Wednesday, April 15

Is It Time To Reassess D.R. Horton (DHI) After Recent Share Price Weakness


  • If you are wondering whether D.R. Horton is fairly priced or if there is still value left in the share price, this article breaks down what the current numbers indicate.

  • The stock is around US$139.31 after a 3.3% decline over the past week, with a 30 day return of an 8.6% decline and a modest 0.8% gain over the last year, along with a 50.0% return over 3 years and 113.1% over 5 years.

  • Recent attention on large US homebuilders and the housing market has kept D.R. Horton in focus for investors weighing interest rate trends, construction activity, and demand for new homes. Broader discussions around housing affordability, supply constraints, and mortgage costs have also shaped how the market views companies in this space.

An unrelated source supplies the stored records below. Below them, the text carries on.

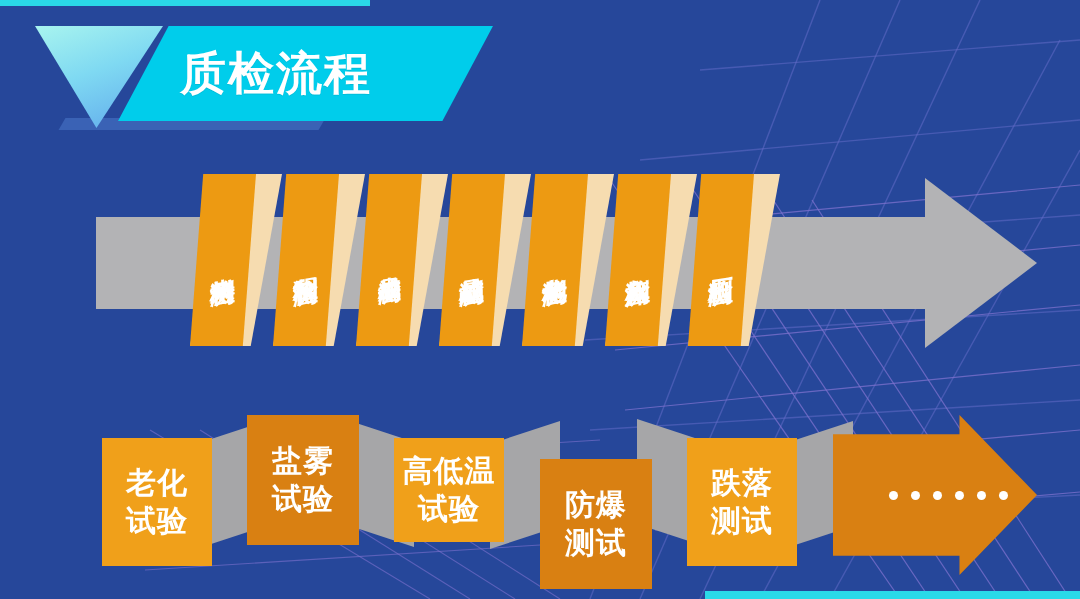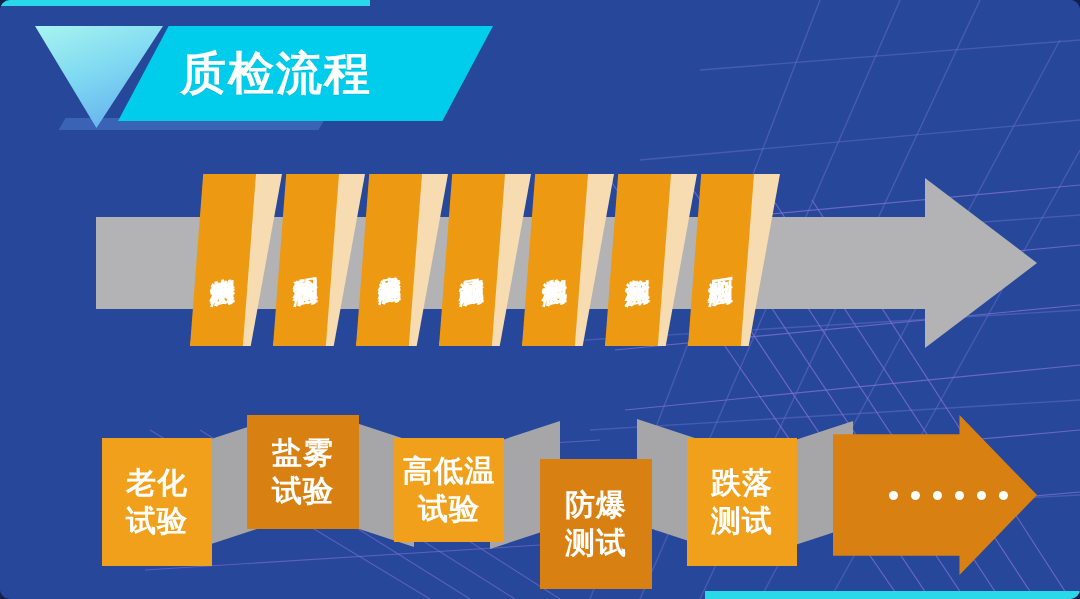--- a/index.html
+++ b/index.html
@@ -4,21 +4,20 @@
 <title>质检流程</title>
 <style>
   html,body{margin:0;padding:0;background:#12204a;}
   body{font-family:"Liberation Sans","DejaVu Sans",sans-serif;}
 
   #stage{
     position:relative;
     width:1080px;height:599px;
     overflow:hidden;
     background:#26479a;
-    border-radius:10px;
   }
 
   
   .bg-base{
     position:absolute;inset:0;
     background:#26479a;
   }
   .bg-mesh{
     position:absolute;inset:0;
     opacity:.85;
@@ -280,21 +279,21 @@
     <div class="chev-conn down" style="left:637px;top:24px;width:70px;height:128px;"></div>
     <div class="chev-conn up" style="left:783px;top:26px;width:70px;height:128px;"></div>
 
     <div class="step-box light" style="left:102px;top:43px;width:110px;height:128px;">
       <div>
         <div>老化</div>
         <div>试验</div>
       </div>
     </div>
 
-    <div class="step-box dark" style="left:247px;top:20px;width:112px;height:114px;">
+    <div class="step-box dark" style="left:247px;top:20px;width:112px;height:130px;">
       <div>
         <div>盐雾</div>
         <div>试验</div>
       </div>
     </div>
 
     <div class="step-box light" style="left:394px;top:43px;width:110px;height:104px;">
       <div>
         <div>高低温</div>
         <div>试验</div>

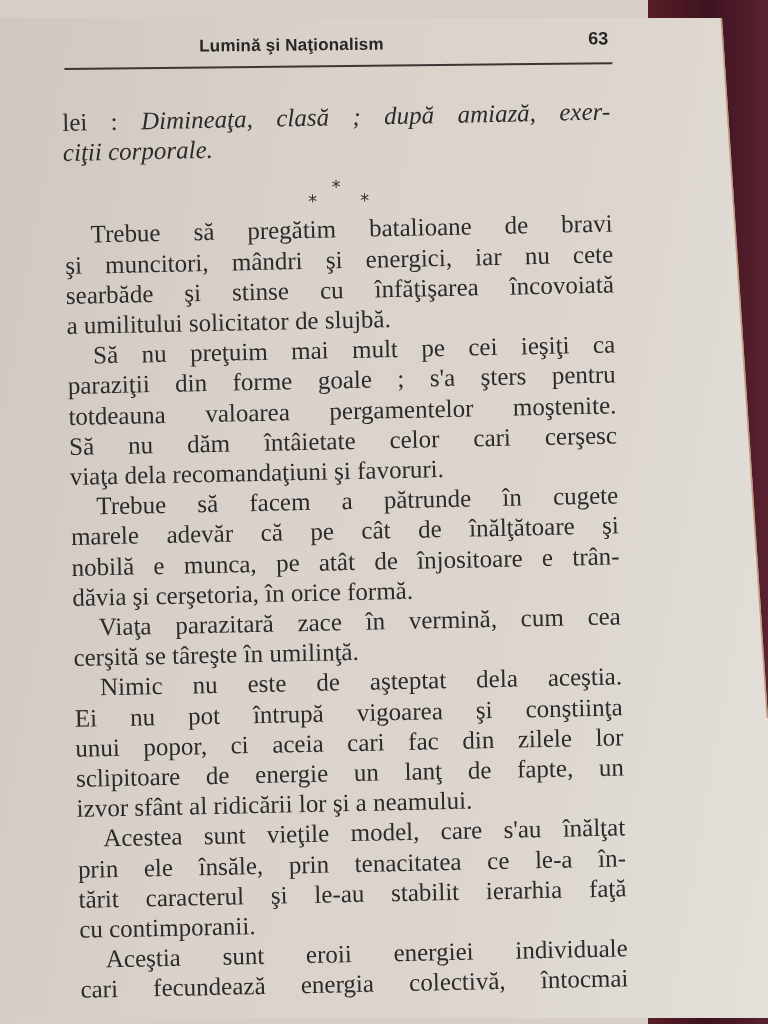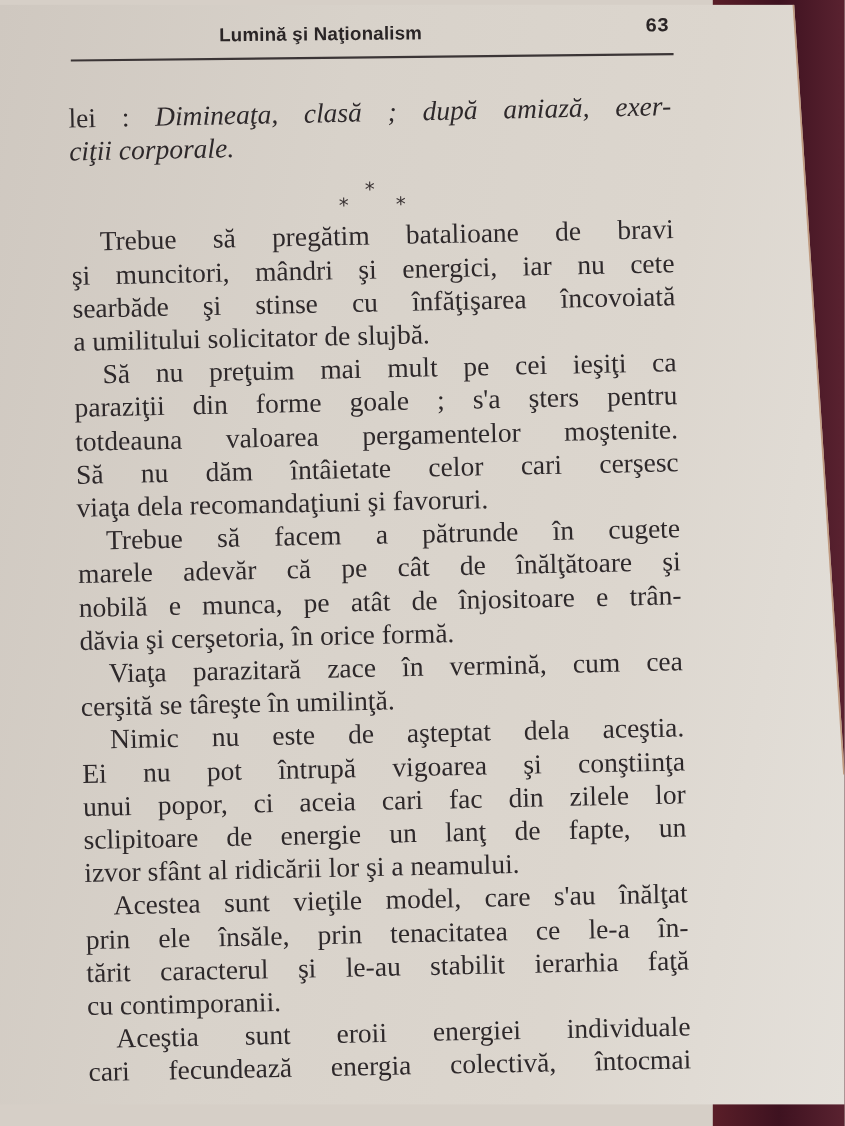--- a/index.html
+++ b/index.html
@@ -17,21 +17,21 @@
     .backdrop {
       position: absolute;
       top: 0; right: 0;
       width: 120px;
       height: 1024px;
       background: linear-gradient(90deg, #5a1e28 0%, #3e1220 50%, #5a2230 100%);
     }
     .page {
       position: absolute;
       left: 0;
-      top: 4px;
+      top: 18px;
       width: 768px;
       height: 1000px;
       background: linear-gradient(100deg, #cfc8c0 0%, #d8d2ca 35%, #dcd6ce 70%, #e4e0da 100%);
       clip-path: polygon(0 0, 722px 0, 768px 700px, 768px 1024px, 0 1024px);
     }
     .page-edge {
       position: absolute;
       left: 0; top: 0;
       width: 768px; height: 1024px;
       pointer-events: none;
@@ -52,21 +52,21 @@
       font-family: "Liberation Sans", sans-serif;
       font-weight: bold;
       font-size: 17px;
       color: #2a2526;
       letter-spacing: 0.2px;
     }
     .page-number {
       position: absolute;
       right: 4px;
       top: 2px;
-      font-family: Liberation Mono, monospace;
+      font-family: Liberation Sans, sans-serif;
       font-weight: bold;
       font-size: 18px;
       color: #2a2526;
     }
     .rule {
       position: absolute;
       left: 0;
       top: 36px;
       width: 548px;
       height: 2px;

  • D.R. Horton currently has a valuation score of 1 out of 6. Next, we will look at what different valuation approaches say about the stock today, and then finish with a simpler way to judge value that can help tie it all together.

D.R. Horton scores just 1/6 on our valuation checks. See what other red flags we found in the full valuation breakdown.

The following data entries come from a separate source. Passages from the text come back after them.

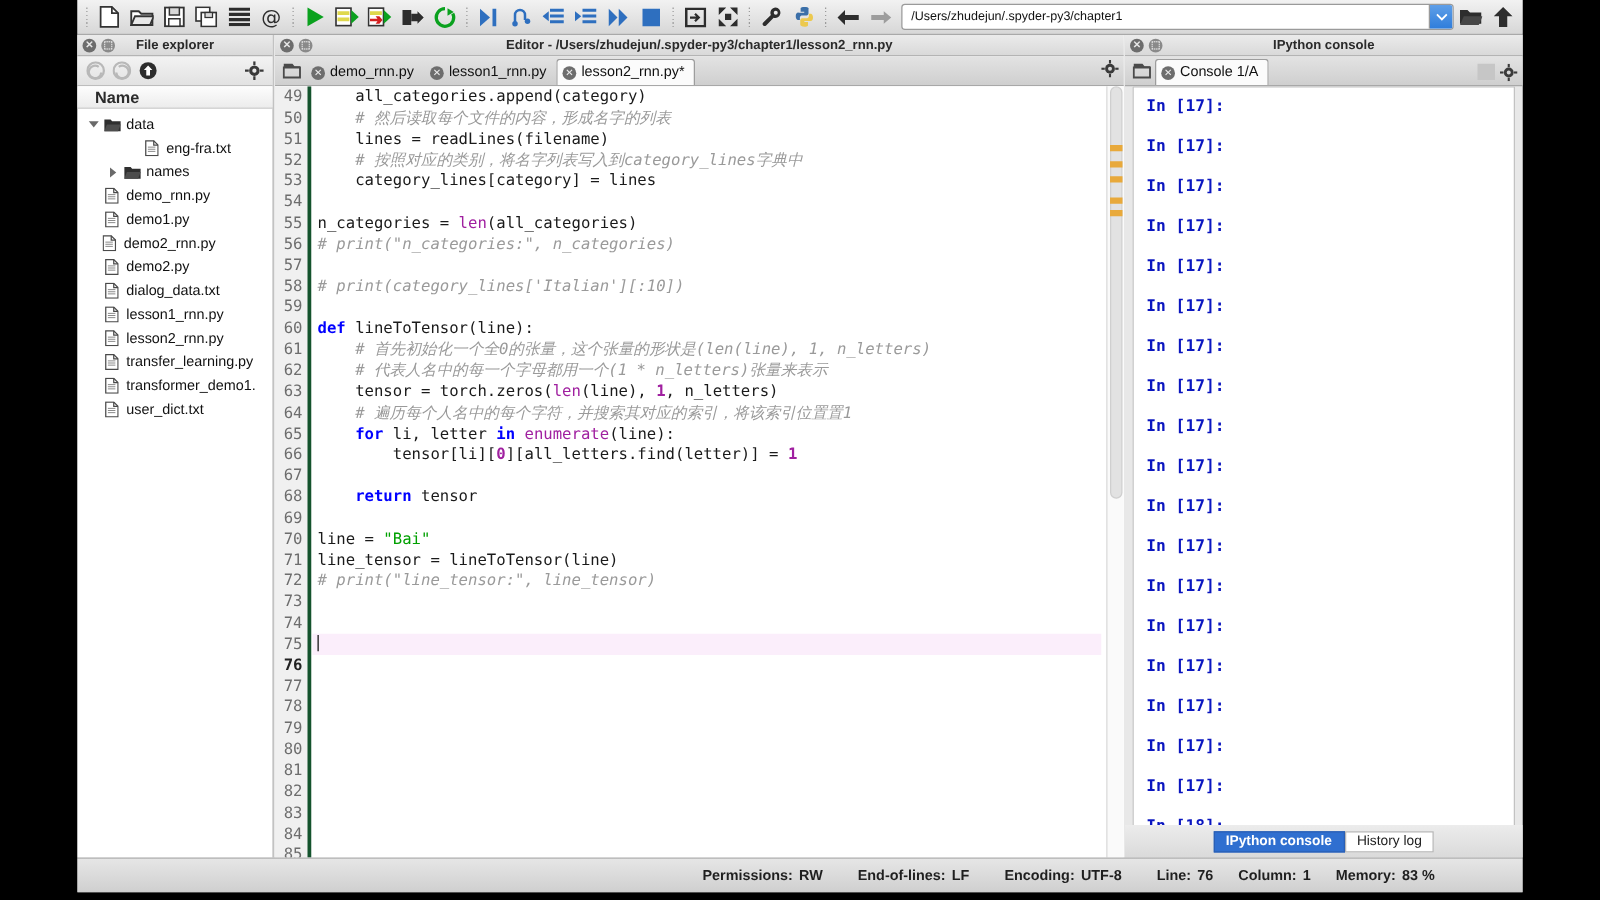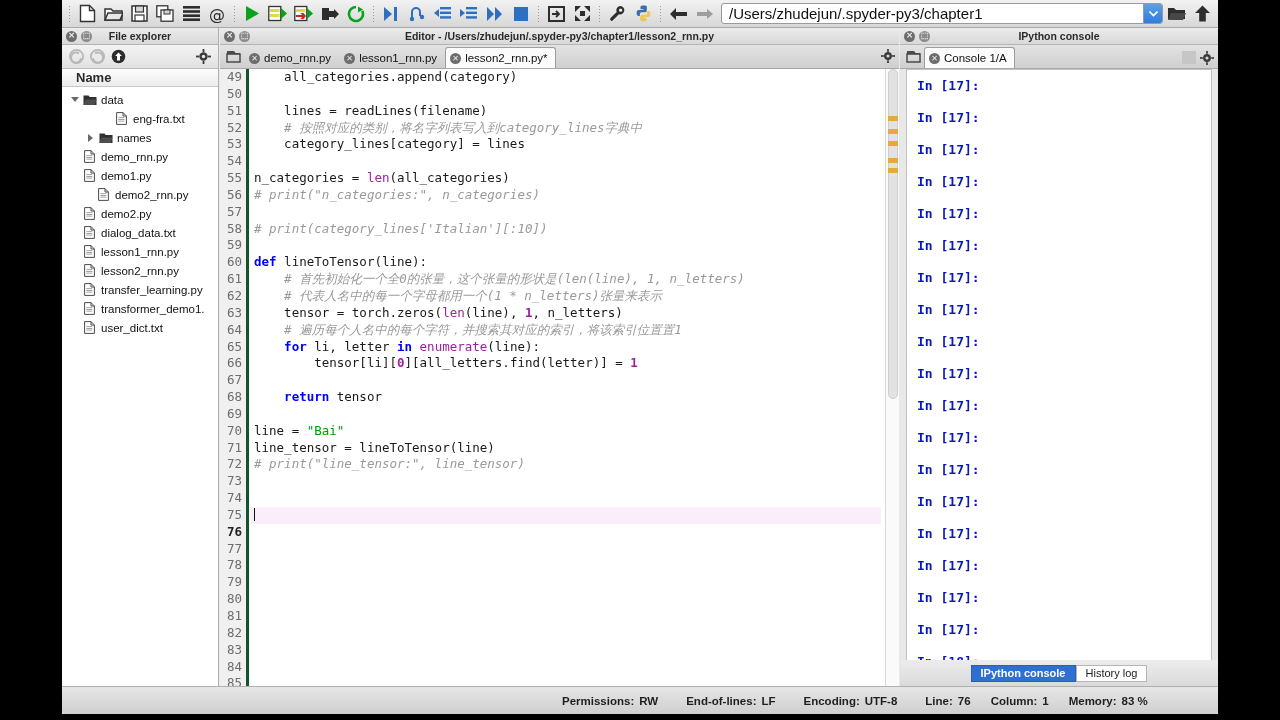--- a/index.html
+++ b/index.html
@@ -16,21 +16,21 @@
   .tbtn{ width:26px; height:24px; display:flex; align-items:center; justify-content:center;
          border-radius:3px; position:relative; }
   .tsep{ width:5px; height:20px; margin:0 2px; position:relative; }
   .tsep:before{ content:""; position:absolute; left:2px; top:2px; width:1px; height:16px;
                 background:repeating-linear-gradient(#9b9b9b 0 1px, transparent 1px 3px); }
   .tbtn svg{ display:block; }
 
   .pathwrap{ flex:1; display:flex; align-items:center; margin-left:4px; }
   .pathbox{ flex:1; height:21px; background:#fff; border:1px solid #9a9a9a; border-radius:3px;
             display:flex; align-items:center; overflow:hidden; }
-  .pathbox .txt{ flex:1; padding-left:7px; font-size:15px; color:#111; white-space:nowrap; }
+  .pathbox .txt{ flex:1; padding-left:7px; font-size:10px; color:#111; white-space:nowrap; }
   .pathbox .drop{ width:19px; height:19px; background:linear-gradient(#5f9fe8,#2f7ddb);
                   display:flex; align-items:center; justify-content:center; border-left:1px solid #9a9a9a; }
 
   
   .panel-title{ height:17px; background:linear-gradient(#ebebeb,#d9d9d9);
                 border-bottom:1px solid #b4b4b4; display:flex; align-items:center;
                 font-size:10.5px; font-weight:bold; color:#2a2a2a; position:relative; }
   .panel-title .caption{ position:absolute; left:0; right:0; text-align:center; }
   .pdot{ width:11px; height:11px; border-radius:50%; background:#6d6d6d; margin-left:4px;
          display:flex; align-items:center; justify-content:center; color:#e9e9e9; font-size:8px;
@@ -414,21 +414,21 @@
                 <path d="M7 0.6V4h3.4" fill="none" stroke="#4a4a4a" stroke-width="1"></path>
                 <g fill="#8a8a8a">
                   <rect x="2.3" y="5.3" width="6" height="0.8"></rect>
                   <rect x="2.3" y="7" width="6" height="0.8"></rect>
                   <rect x="2.3" y="8.7" width="6" height="0.8"></rect>
                 </g>
               </svg>
             </div>
             <div class="tlabel">demo1.py</div>
           </div>
-          <div class="trow" style="padding-left: 20px; text-align: center;">
+          <div class="trow" style="padding-left: 4px; text-align: center;">
             <div class="tw"></div>
             <div class="ico">
               <svg width="11" height="13" viewBox="0 0 11 13">
                 <path d="M0.6 0.6h6.4l3.4 3.4v8.4H0.6z" fill="#fff" stroke="#4a4a4a" stroke-width="1"></path>
                 <path d="M7 0.6V4h3.4" fill="none" stroke="#4a4a4a" stroke-width="1"></path>
                 <g fill="#8a8a8a">
                   <rect x="2.3" y="5.3" width="6" height="0.8"></rect>
                   <rect x="2.3" y="7" width="6" height="0.8"></rect>
                   <rect x="2.3" y="8.7" width="6" height="0.8"></rect>
                 </g>
@@ -621,21 +621,21 @@
             <div class="gline">79</div>
             <div class="gline">80</div>
             <div class="gline">81</div>
             <div class="gline">82</div>
             <div class="gline">83</div>
             <div class="gline">84</div>
             <div class="gline">85</div>
           </div>
       <div class="codelines" id="codelines">
             <div class="cline"><span>    all_categories.append(category)</span></div>
-            <div class="cline"><span>    </span></div>
+            <div class="cline"><span>    </span><span class="cm"># 然后读取每个文件的内容，形成名字的列表</span></div>
             <div class="cline"><span>    lines = readLines(filename)</span></div>
             <div class="cline"><span>    </span><span class="cm"># 按照对应的类别，将名字列表写入到category_lines字典中</span></div>
             <div class="cline"><span>    category_lines[category] = lines</span></div>
             <div class="cline"></div>
             <div class="cline"><span>n_categories = </span><span class="bi">len</span><span>(all_categories)</span></div>
             <div class="cline"><span class="cm"># print("n_categories:", n_categories)</span></div>
             <div class="cline"></div>
             <div class="cline"><span class="cm"># print(category_lines['Italian'][:10])</span></div>
             <div class="cline"></div>
             <div class="cline"><span class="kw">def</span><span> lineToTensor(line):</span></div>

A Discounted Cash Flow, or DCF, model estimates what a company might be worth today by projecting its future cash flows and then discounting those back to a single present value figure.

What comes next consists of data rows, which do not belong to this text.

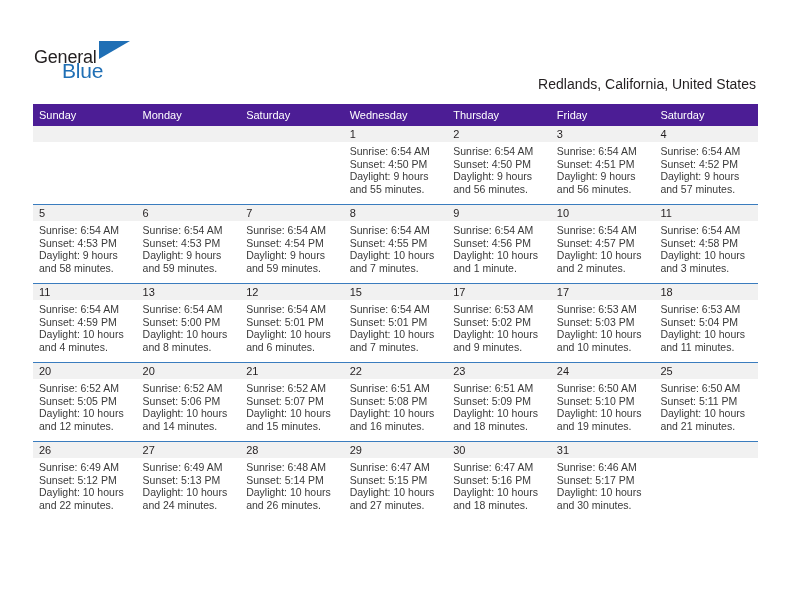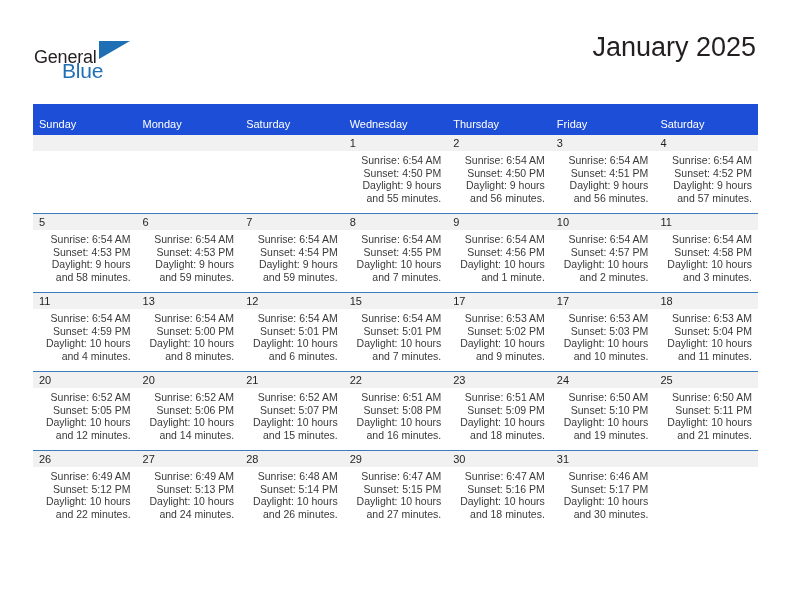--- a/index.html
+++ b/index.html
@@ -85,26 +85,26 @@
   
   .calendar {
     position: absolute;
     left: 33px;
     top: 104px;
     width: 725px;
     border-collapse: collapse;
     table-layout: fixed;
   }
   .calendar th {
-    background: #1d4ed8;
+    background: #4c1d95;
     color: #ffffff;
     font-size: 11px;
     font-weight: normal;
     text-align: left;
-    padding: 14px 0 5px 6px;
+    padding: 5px 0 5px 6px;
     height: 12px;
     border: none;
   }
   .calendar td {
     width: 103.57px;
     vertical-align: top;
     padding: 0;
     border: none;
     border-top: 1px solid #3a7cbe;
     height: 78px;
@@ -124,41 +124,40 @@
     padding-left: 6px;
     font-size: 11px;
     color: #231f20;
     box-sizing: border-box;
   }
   .details {
     padding: 3px 6px 0 6px;
     font-size: 10.5px;
     line-height: 12.6px;
     color: #3a3a3a;
-    text-align: right;
   }
   .details div {
     white-space: nowrap;
   }
   .empty .daystrip {
     background: #f1f1f1;
   }
 </style>
 </head>
 <body>
 
 <div class="page">
 
   <div class="header">
     <div class="logo">
       <span class="logo-general">General</span>
       <span class="logo-triangle"></span>
       <span class="logo-blue">Blue</span>
     </div>
-    <div class="title">January 2025</div>
+    <div class="subtitle">Redlands, California, United States</div>
   </div>
 
   <table class="calendar">
     <thead>
       <tr>
         <th>Sunday</th>
         <th>Monday</th>
         <th>Saturday</th>
         <th>Wednesday</th>
         <th>Thursday</th>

For D.R. Horton, the model used is a 2 Stage Free Cash Flow to Equity approach, based on cash flow projections. The latest twelve month free cash flow sits at about $3.28b. Analysts provide explicit forecasts for the next few years, with Simply Wall St extrapolating further to build a ten year view. For example, projected free cash flow for 2026 is $2.55b and for 2035 is $2.36b, with each of these future figures discounted back to today using the model’s assumptions.

Adding these discounted cash flows together and including a terminal value produces an estimated intrinsic value of about $115.62 per share. Against the recent share price of around $139.31, the DCF output suggests the stock is about 20.5% overvalued based on these assumptions and projections.

Result: OVERVALUED

Our Discounted Cash Flow (DCF) analysis suggests D.R. Horton may be overvalued by 20.5%. Discover 886 undervalued stocks or create your own screener to find better value opportunities.

DHI Discounted Cash Flow as at Jan 2026
DHI Discounted Cash Flow as at Jan 2026

Head to the Valuation section of our Company Report for more details on how we arrive at this Fair Value for D.R. Horton.

For a profitable company like D.R. Horton, the P/E ratio is a useful way to relate what you are paying per share to the earnings the business is currently generating. Investors generally expect higher growth and lower perceived risk to justify a higher P/E, while slower growth or higher risk tends to line up with a lower, more conservative multiple.